• Exercise directions
Within the records below, find the line containing "- Values are". Reproduce it and each line after it exactly, and nothing else.

___ Dataset content ___

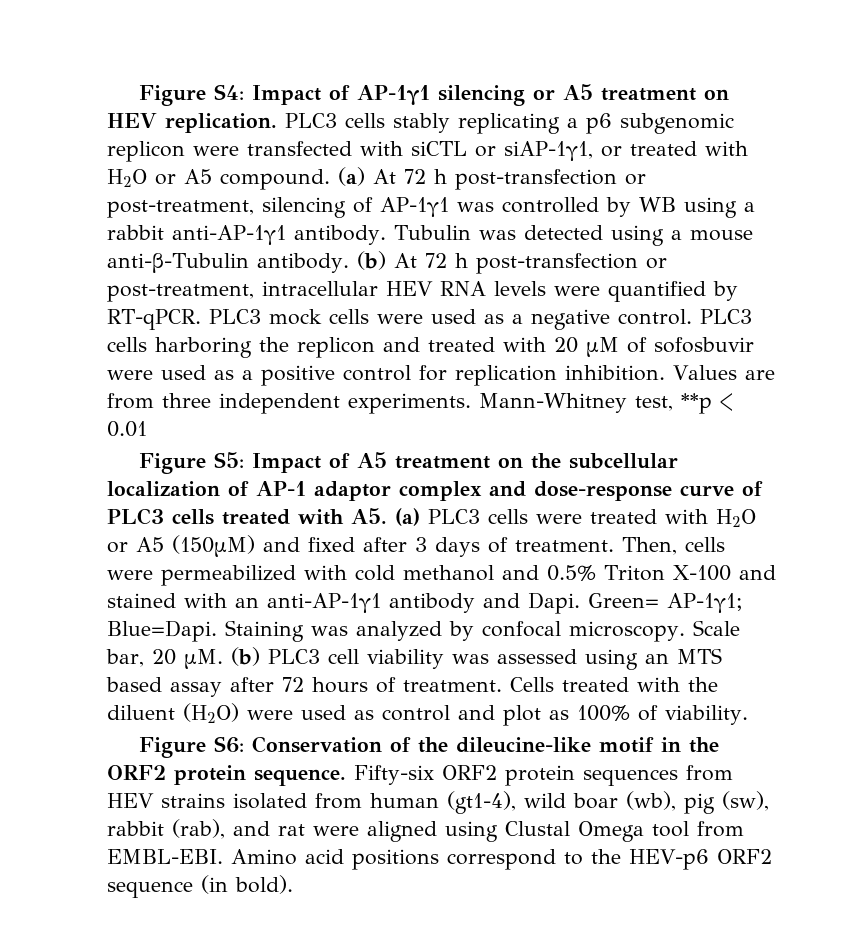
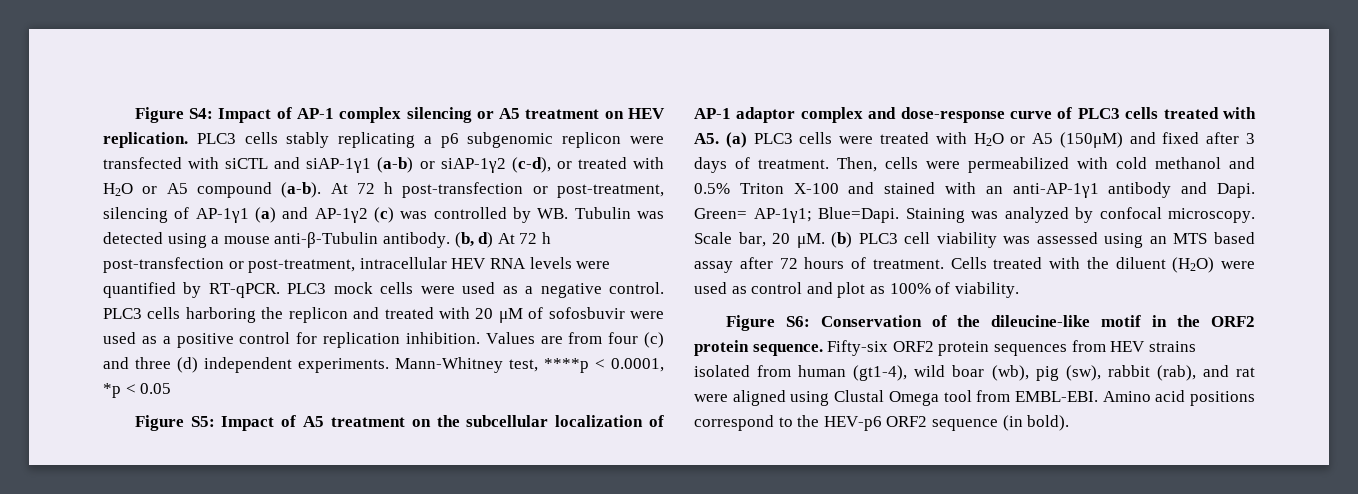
- Figure S4: Impact of AP-1γ1 silencing or A5 treatment on HEV replication.
+ Figure S4: Impact of AP-1 complex silencing or A5 treatment on HEV replication.
- PLC3 cells stably replicating a p6 subgenomic replicon were transfected with siCTL or siAP-1γ1, or treated with H2O or A5 compound. (a) At 72 h post-transfection or post-treatment, silencing of AP-1γ1 was controlled by WB using a rabbit anti-AP-1γ1 antibody. Tubulin was detected using a mouse anti-β-Tubulin antibody.
+ PLC3 cells stably replicating a p6 subgenomic replicon were transfected with siCTL and siAP-1γ1 (a-b) or siAP-1γ2 (c-d), or treated with H2O or A5 compound (a-b). At 72 h post-transfection or post-treatment, silencing of AP-1γ1 (a) and AP-1γ2 (c) was controlled by WB. Tubulin was detected using a mouse anti-β-Tubulin antibody.
- (b) At 72 h post-transfection or post-treatment, intracellular HEV RNA levels were quantified by RT-qPCR.
+ (b, d) At 72 h post-transfection or post-treatment, intracellular HEV RNA levels were quantified by RT-qPCR.
- Values are from three independent experiments. Mann-Whitney test, **p < 0.01
+ Values are from four (c) and three (d) independent experiments. Mann-Whitney test, ****p < 0.0001, *p < 0.05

___

• Result of this exercise
- Values are from three independent experiments. Mann-Whitney test, **p < 0.01
+ Values are from four (c) and three (d) independent experiments. Mann-Whitney test, ****p < 0.0001, *p < 0.05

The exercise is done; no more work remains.